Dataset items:
▶

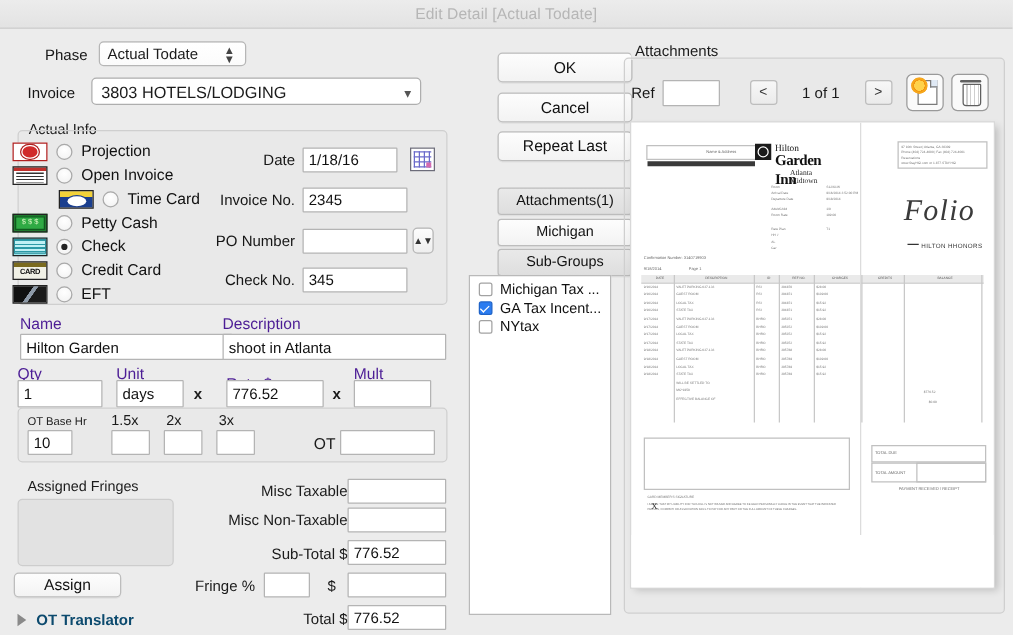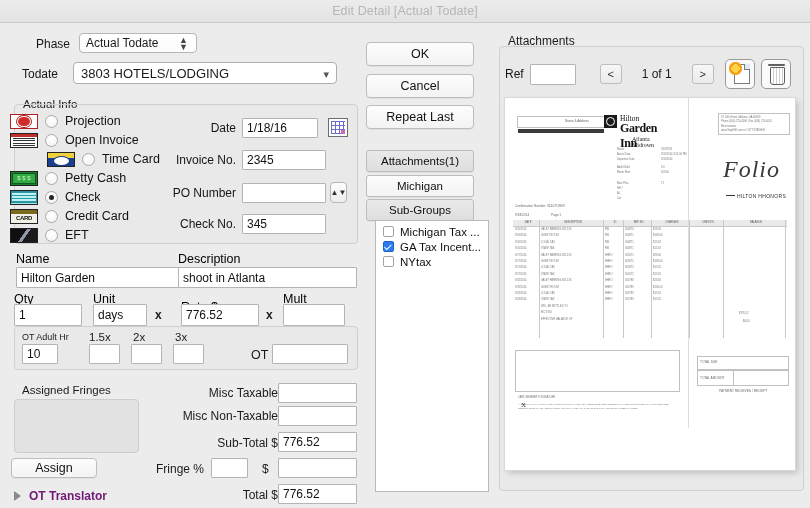--- a/index.html
+++ b/index.html
@@ -99,7 +99,7 @@
     background:#e2e2e2;border:1px solid #cdcdcd;border-radius:4px;box-sizing:border-box;}
 
   
-  .cbtn{position:absolute;left:366px;width:108px;height:24px;}
+  .cbtn{position:absolute;left:398px;width:108px;height:24px;}
 
   
   #sglist{position:absolute;left:375px;top:220px;width:114px;height:272px;

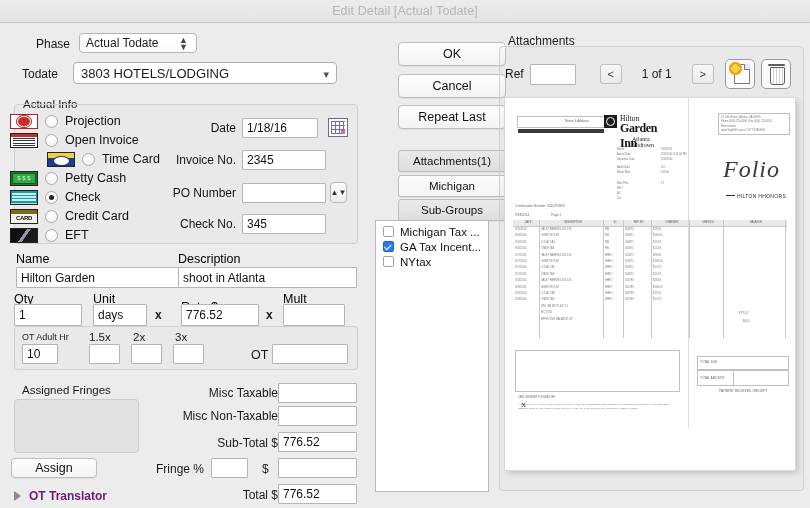--- a/index.html
+++ b/index.html
@@ -178,7 +178,7 @@
     <span class="updown">▲<br>▼</span>
   </div>
 
-  <div class="lbl" style="position:absolute;left:22px;top:67px;">Todate</div>
+  <div class="lbl" style="position:absolute;left:22px;top:67px;">Invoice</div>
   <div id="acct-combo">
     <span>3803 HOTELS/LODGING</span>
     <span class="chev">▾</span>

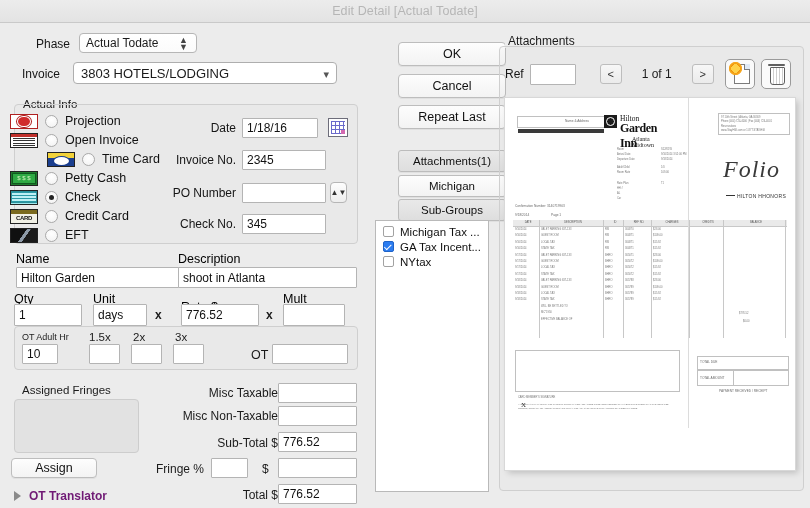--- a/index.html
+++ b/index.html
@@ -89,7 +89,7 @@
     align-items:center;justify-content:center;font-size:8px;line-height:7px;color:#333;box-sizing:border-box;}
 
   
-  .caption{position:absolute;font-size:12.5px;color:#000000;}
+  .caption{position:absolute;font-size:12.5px;color:#4c1d95;}
 
   
   #otbox{left:14px;top:326px;width:344px;height:44px;}

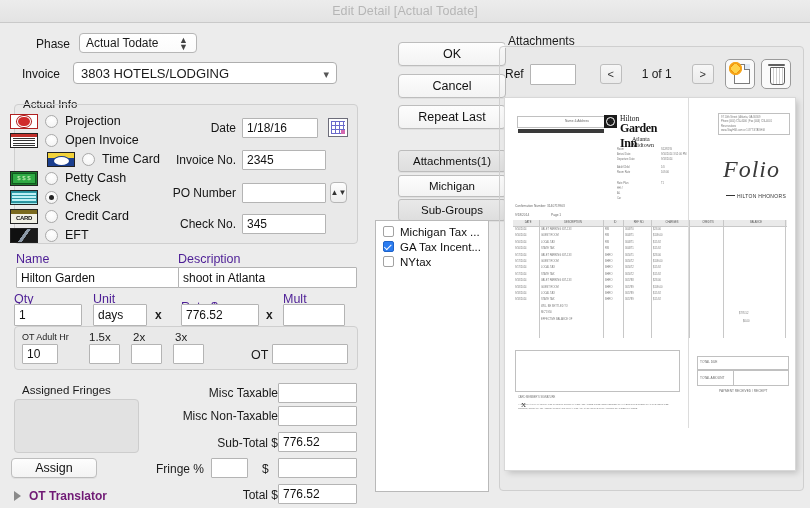--- a/index.html
+++ b/index.html
@@ -286,7 +286,7 @@
   <div class="field" style="position:absolute;left:283px;top:304px;width:62px;height:22px;"></div>
 
   <div class="group" id="otbox"></div>
-  <div style="position:absolute;left:22px;top:332px;font-size:9px;color:#222;">OT Adult Hr</div>
+  <div style="position:absolute;left:22px;top:332px;font-size:9px;color:#222;">OT Base Hr</div>
   <div class="field" style="position:absolute;left:22px;top:344px;width:36px;height:20px;">10</div>
 
   <div style="position:absolute;left:89px;top:331px;font-size:11.5px;">1.5x</div>

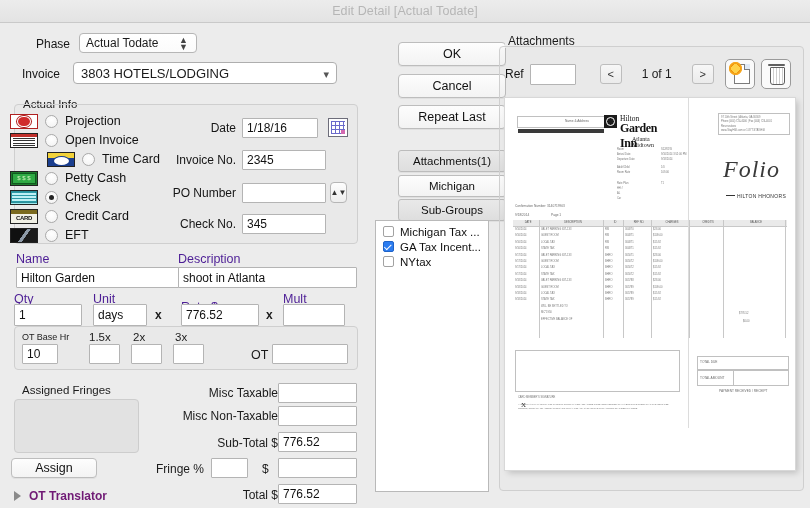--- a/index.html
+++ b/index.html
@@ -161,7 +161,7 @@
   #ottrans{position:absolute;left:14px;top:489px;display:flex;align-items:center;}
   #ottrans .tri{width:0;height:0;border-left:7px solid #8a8a8a;border-top:5px solid transparent;
      border-bottom:5px solid transparent;margin-right:8px;}
-  #ottrans .t{font-size:12px;font-weight:bold;color:#701a75;}
+  #ottrans .t{font-size:12px;font-weight:bold;color:#0c4a6e;}
 </style>
 </head>
 <body>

◀

◆ REQUIRED ACTION
Where a line above contains the word "border", copy that line.

◆ COMPLETED TASK
     background:#e2e2e2;border:1px solid #cdcdcd;border-radius:4px;box-sizing:border-box;}
     align-items:center;justify-content:center;font-size:8px;line-height:7px;color:#333;box-sizing:border-box;}
   #ottrans .tri{width:0;height:0;border-left:7px solid #8a8a8a;border-top:5px solid transparent;
      border-bottom:5px solid transparent;margin-right:8px;}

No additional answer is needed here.